EXERCISE GOAL: Only the lines below between the one holding "- Dual MA Systems: 39%" and the one holding "- 05. 개발자 도구", inclusive, are to be reproduced word for word; the pictures are to be left out.

Revision tracking records
┄┄┄┄┄┄┄┄┄┄
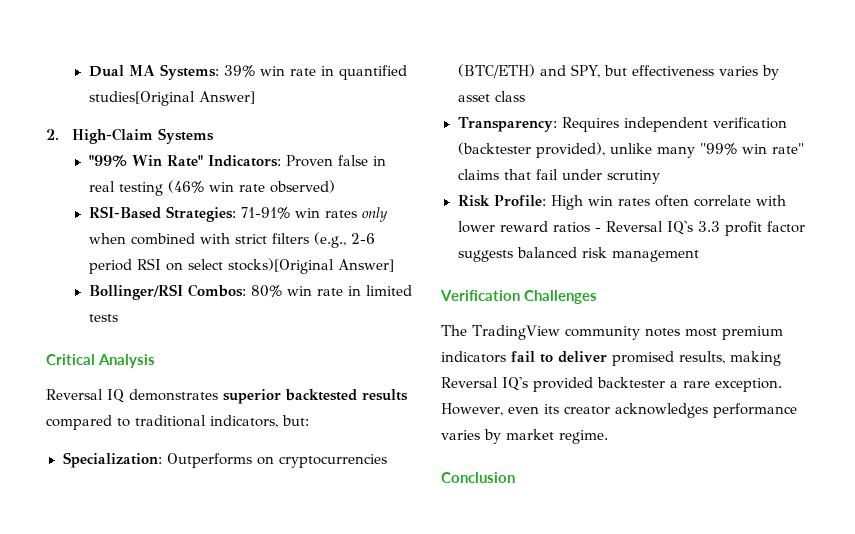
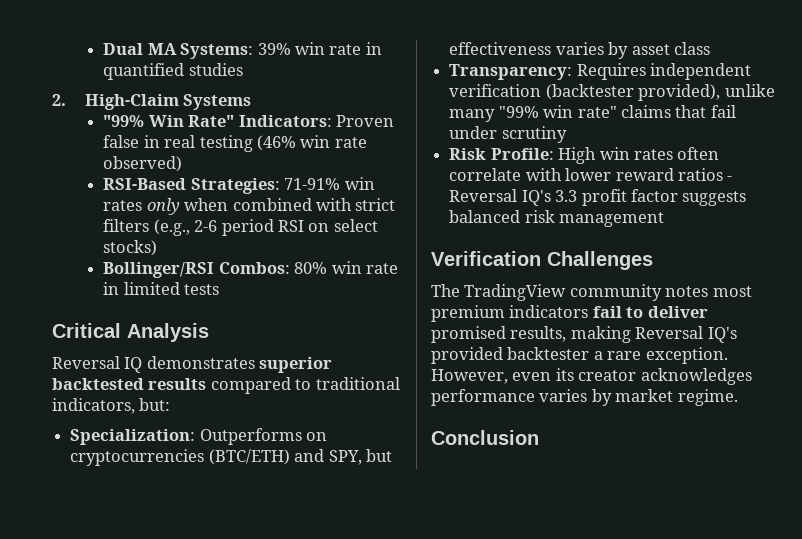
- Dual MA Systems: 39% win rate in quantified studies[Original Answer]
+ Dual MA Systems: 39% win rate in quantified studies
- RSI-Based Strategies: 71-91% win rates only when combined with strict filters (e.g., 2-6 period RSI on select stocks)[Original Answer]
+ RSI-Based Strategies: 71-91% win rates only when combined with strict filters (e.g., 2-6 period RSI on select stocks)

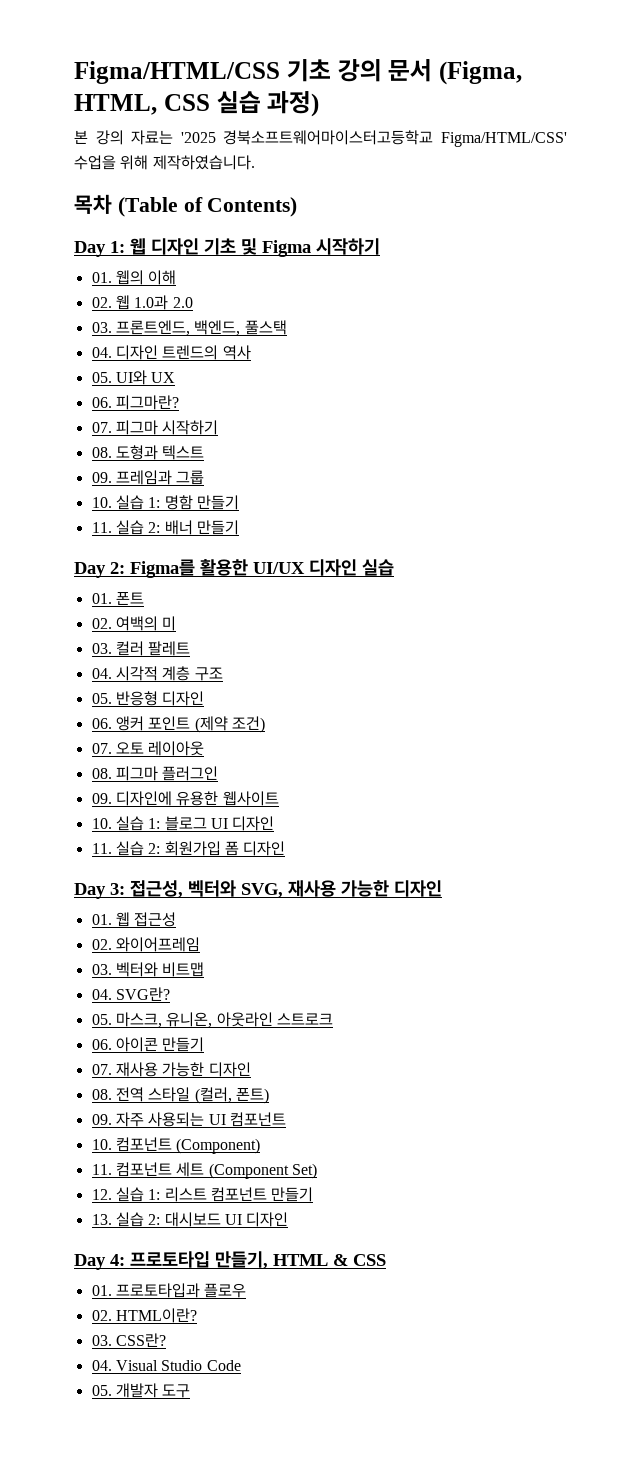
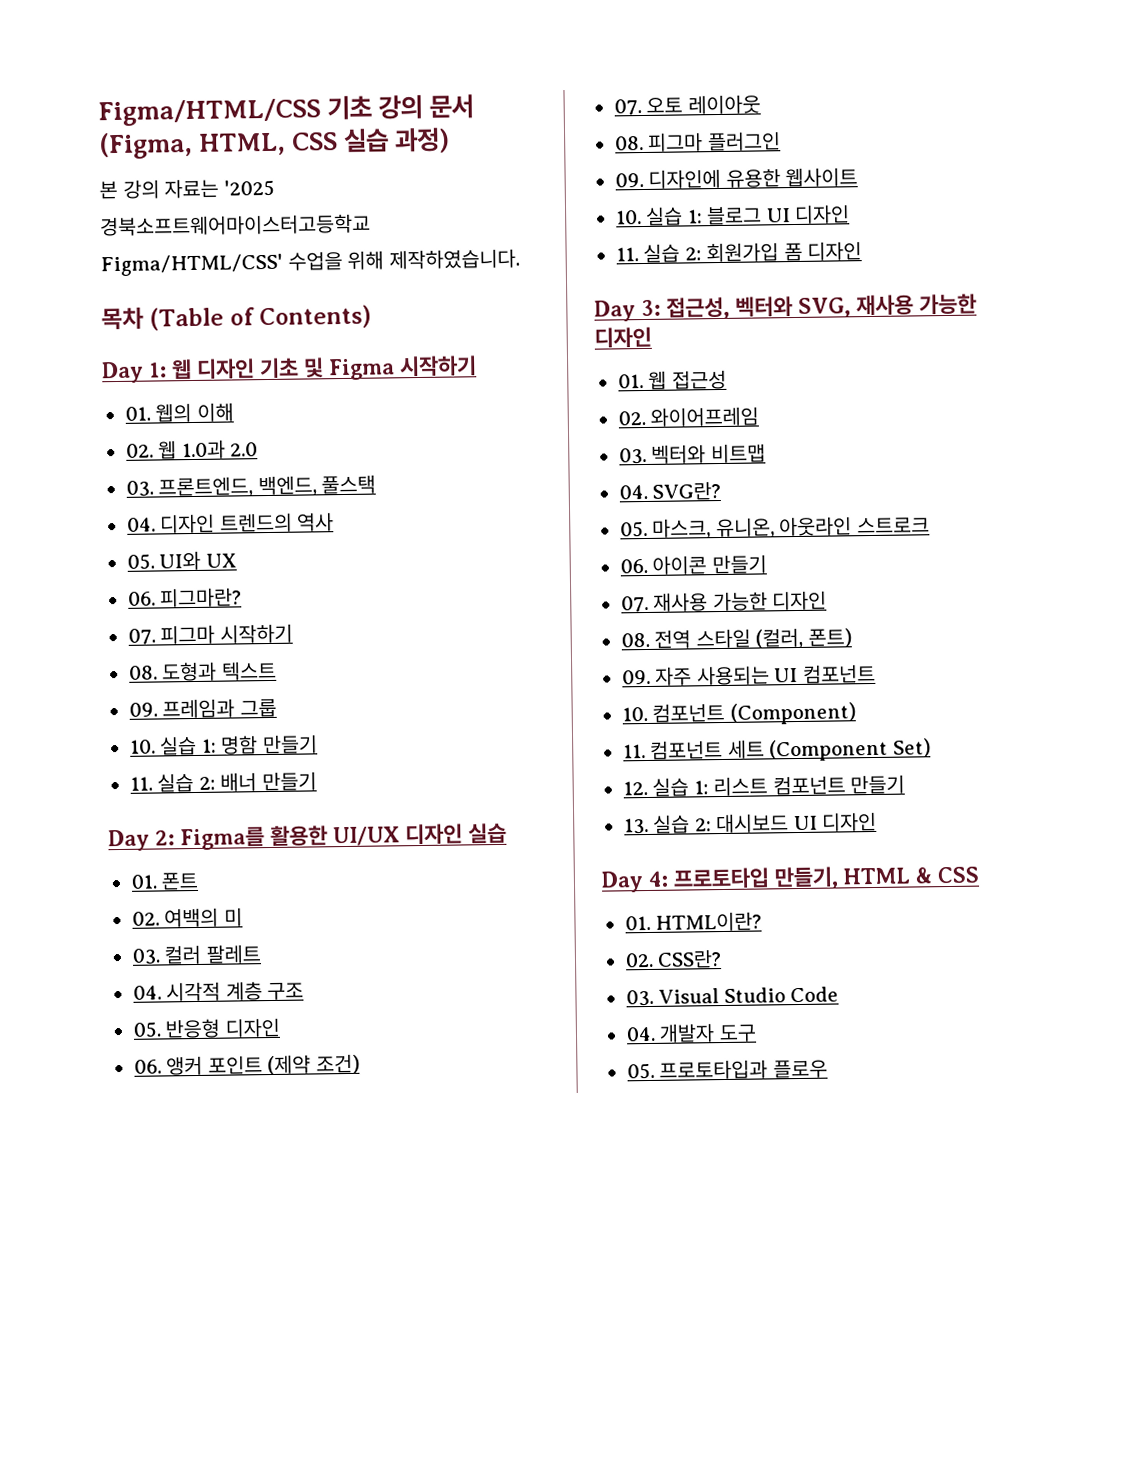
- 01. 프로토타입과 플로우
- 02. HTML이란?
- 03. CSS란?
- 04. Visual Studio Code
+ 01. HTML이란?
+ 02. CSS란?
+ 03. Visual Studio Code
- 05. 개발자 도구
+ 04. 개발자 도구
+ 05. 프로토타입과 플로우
┄┄┄┄┄┄┄┄┄┄
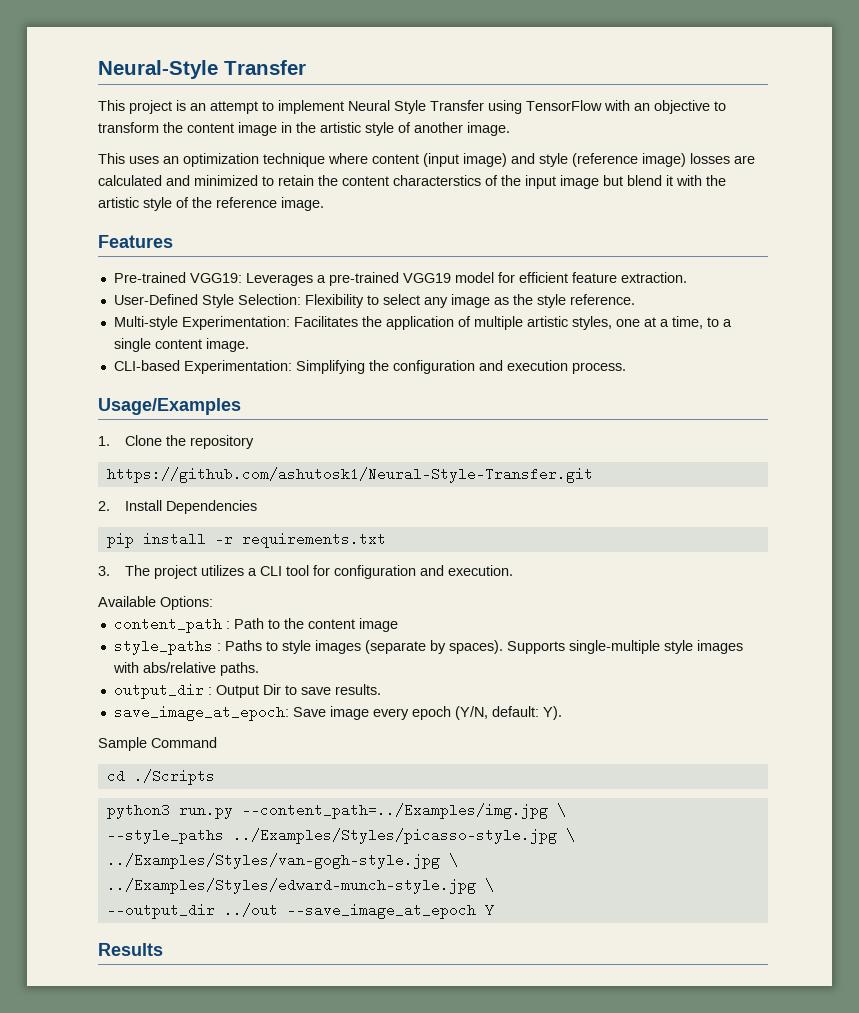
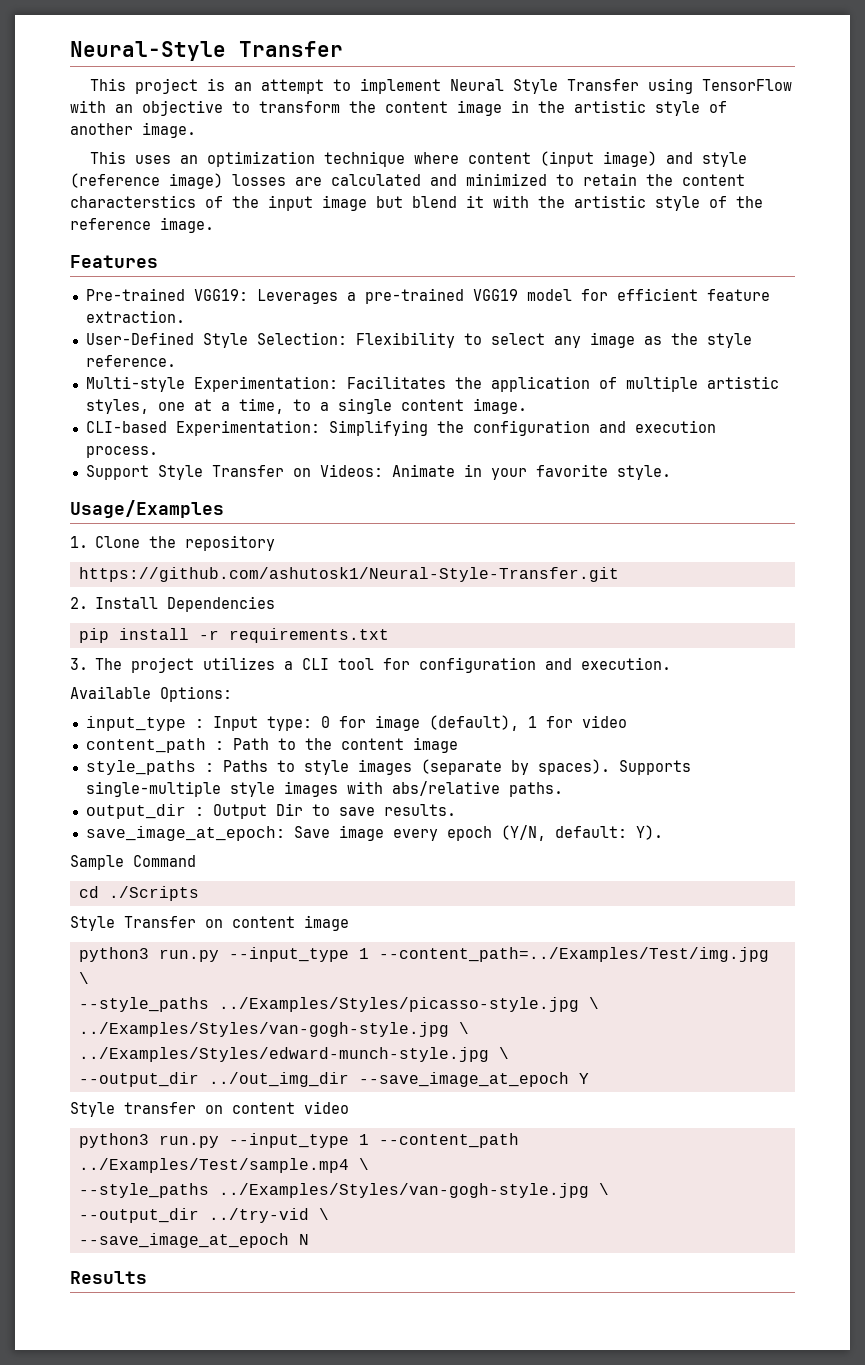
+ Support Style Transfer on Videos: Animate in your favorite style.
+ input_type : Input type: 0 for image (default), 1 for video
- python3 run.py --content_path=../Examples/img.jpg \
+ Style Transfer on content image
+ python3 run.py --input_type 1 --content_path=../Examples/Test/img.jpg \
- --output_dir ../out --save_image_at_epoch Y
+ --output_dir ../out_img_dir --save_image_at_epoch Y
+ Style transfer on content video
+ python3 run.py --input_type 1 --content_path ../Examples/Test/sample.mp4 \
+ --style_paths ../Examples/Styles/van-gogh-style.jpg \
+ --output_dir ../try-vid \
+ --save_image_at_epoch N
┄┄┄┄┄┄┄┄┄┄
ANSWER FOR THIS EXERCISE:
- Dual MA Systems: 39% win rate in quantified studies[Original Answer]
+ Dual MA Systems: 39% win rate in quantified studies
- RSI-Based Strategies: 71-91% win rates only when combined with strict filters (e.g., 2-6 period RSI on select stocks)[Original Answer]
+ RSI-Based Strategies: 71-91% win rates only when combined with strict filters (e.g., 2-6 period RSI on select stocks)

- 01. 프로토타입과 플로우
- 02. HTML이란?
- 03. CSS란?
- 04. Visual Studio Code
+ 01. HTML이란?
+ 02. CSS란?
+ 03. Visual Studio Code
- 05. 개발자 도구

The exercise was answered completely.